Model outcomes are imprecise and implausible

Several of the expert reviewers point out that the different methods for modeling neurodevelopment and cardiac outcomes have very different outcomes. In particular:

“The end result is that, paradoxically, endpoints with relatively little data (MeHg and neurodevelopment, fish and neurodevelopment) have relatively small uncertainty, whereas endpoints with enormous amounts of data (fish and CHD) have spuriously large (and incomparably calculated) uncertainty.” (FDA 2009b, Expert Reviewer #5)

Two expert reviewers point out that some of the confidence intervals for heart disease and stroke are imprecise, undermining faith in the findings. They each gave separate examples:

Risk of CHD for older men-“The resulting uncertainties in the Carrington CHD estimate are so large – ranging from -208,000 to +29,000 CHD deaths in men 46+ due to current fish consumption – as to render the estimate nearly meaningless from a practical standpoint.” (FDA 2009b, Expert Reviewer #5)

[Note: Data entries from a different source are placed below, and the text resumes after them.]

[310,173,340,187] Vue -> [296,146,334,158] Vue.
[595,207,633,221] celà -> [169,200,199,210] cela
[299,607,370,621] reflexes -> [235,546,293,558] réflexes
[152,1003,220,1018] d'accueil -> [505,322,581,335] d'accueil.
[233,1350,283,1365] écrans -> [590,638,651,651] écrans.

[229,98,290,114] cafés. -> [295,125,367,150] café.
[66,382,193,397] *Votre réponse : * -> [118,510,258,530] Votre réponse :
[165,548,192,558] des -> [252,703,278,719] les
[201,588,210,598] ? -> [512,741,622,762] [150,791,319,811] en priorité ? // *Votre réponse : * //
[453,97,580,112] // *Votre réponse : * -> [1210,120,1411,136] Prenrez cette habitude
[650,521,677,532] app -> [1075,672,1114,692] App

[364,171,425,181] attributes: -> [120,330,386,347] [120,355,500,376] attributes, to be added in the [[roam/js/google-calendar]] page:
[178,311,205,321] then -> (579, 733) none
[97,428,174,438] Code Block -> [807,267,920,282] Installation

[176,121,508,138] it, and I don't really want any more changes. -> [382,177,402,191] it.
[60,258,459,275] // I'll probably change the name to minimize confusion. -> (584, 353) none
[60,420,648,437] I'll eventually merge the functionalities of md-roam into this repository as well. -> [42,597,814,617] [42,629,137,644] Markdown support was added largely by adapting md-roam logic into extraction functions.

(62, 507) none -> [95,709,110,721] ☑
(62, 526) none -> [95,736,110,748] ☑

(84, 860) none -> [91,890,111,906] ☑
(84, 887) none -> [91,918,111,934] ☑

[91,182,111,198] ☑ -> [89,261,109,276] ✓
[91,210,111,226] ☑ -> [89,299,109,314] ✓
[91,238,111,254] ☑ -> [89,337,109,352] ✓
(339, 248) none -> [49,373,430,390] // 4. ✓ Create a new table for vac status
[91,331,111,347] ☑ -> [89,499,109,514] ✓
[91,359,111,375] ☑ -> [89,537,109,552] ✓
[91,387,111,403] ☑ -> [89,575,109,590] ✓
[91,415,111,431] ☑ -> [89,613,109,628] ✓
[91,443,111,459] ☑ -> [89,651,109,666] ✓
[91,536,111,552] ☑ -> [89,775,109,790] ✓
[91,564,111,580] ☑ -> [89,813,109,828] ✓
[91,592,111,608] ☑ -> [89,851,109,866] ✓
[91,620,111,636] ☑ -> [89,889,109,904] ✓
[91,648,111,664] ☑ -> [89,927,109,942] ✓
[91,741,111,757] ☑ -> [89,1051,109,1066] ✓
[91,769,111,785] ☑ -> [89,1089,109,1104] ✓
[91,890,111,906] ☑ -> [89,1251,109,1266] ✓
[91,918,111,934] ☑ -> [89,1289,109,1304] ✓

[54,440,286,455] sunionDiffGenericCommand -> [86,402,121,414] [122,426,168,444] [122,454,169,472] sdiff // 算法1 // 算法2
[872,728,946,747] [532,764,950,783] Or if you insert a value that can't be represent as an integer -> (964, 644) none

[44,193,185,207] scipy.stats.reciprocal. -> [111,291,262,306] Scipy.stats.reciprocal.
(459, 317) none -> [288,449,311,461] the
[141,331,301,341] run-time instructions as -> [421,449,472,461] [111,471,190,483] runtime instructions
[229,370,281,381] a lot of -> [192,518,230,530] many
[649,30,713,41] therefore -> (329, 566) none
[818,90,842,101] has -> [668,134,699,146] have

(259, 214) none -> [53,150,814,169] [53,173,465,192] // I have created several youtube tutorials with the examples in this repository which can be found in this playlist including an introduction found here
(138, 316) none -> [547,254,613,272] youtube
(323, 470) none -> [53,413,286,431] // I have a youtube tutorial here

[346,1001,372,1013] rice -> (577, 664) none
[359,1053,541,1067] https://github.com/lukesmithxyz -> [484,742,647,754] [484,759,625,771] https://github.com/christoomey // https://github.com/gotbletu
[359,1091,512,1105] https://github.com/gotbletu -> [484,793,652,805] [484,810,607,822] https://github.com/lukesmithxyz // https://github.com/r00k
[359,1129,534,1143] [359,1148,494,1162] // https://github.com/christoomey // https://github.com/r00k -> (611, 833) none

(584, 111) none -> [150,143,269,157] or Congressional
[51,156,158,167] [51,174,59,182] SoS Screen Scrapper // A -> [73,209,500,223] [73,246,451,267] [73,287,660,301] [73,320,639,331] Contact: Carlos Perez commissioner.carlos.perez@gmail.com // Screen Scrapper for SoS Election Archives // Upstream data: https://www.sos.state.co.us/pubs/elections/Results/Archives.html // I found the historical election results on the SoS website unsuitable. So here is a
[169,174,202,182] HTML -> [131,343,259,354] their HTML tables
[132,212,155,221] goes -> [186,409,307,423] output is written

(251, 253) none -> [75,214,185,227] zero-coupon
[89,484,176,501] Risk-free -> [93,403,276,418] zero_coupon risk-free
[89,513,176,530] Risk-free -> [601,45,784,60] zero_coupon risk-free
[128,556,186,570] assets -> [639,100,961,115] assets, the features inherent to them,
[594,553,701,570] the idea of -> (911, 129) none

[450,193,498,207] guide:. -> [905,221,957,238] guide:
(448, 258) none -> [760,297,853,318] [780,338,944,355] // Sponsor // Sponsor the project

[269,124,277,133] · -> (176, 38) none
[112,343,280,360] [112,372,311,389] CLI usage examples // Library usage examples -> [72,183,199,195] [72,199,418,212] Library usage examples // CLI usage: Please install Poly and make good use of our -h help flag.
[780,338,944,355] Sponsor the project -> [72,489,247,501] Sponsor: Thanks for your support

Risk of stroke for younger women-“For [women age 16-45], the ”Carrington“ stroke model’s central estimate is that 127 stroke deaths are being averted for this subpopulation from fish consumption but at the fifth percentile confidence interval it also estimates that fish consumption could be averting up to 6,476 deaths.” For this latter estimate to be correct, fish consumption would have to be averting over 4 times more stroke deaths than occur in this subpopulation on an annual basis [1,551]. At the other end of the spectrum – the 95th percentile of the confidence interval – the ”Carrington“ stroke model predicts that fish consumption may be causing 434 stroke deaths, i.e., roughly one-third of all stroke deaths for women aged 16-45. Such an outcome seems implausible given the nature of the underlying data.”

“This reviewer was left wondering if such ”implausible“ observations at both ends of the dose response model outputs negate these models. Authors need to provide more in terms of what these observations mean for their overall risk assessment.” (FDA 2009b, Expert Reviewer #7).

FDA did not address these concerns with its model results directly. A similar range of findings for both outcomes are reported in the January 2009 draft. For stroke only, the central estimate is reported in the findings, and the 95% confidence interval has been moved to Appendix B (Table AB7). This is not likely the result that Reviewer #7 was hoping for.

If FDA overhauls the model, renews the effort and takes the overall collaborative, transparent and scientifically sound approach that we and other reviewers have suggested, different modeling frameworks and scenarios should be used to evaluate the issue. These should include efforts to determine types of seafood that vulnerable populations can eat to maximize benefits and minimize risks, and to examine the impact to specific subgroups that consume a lot of fish. This effort could also take into account other persistent contaminants, like PCBs, which pose a risk to the developing fetus, and are found in high amounts in some species.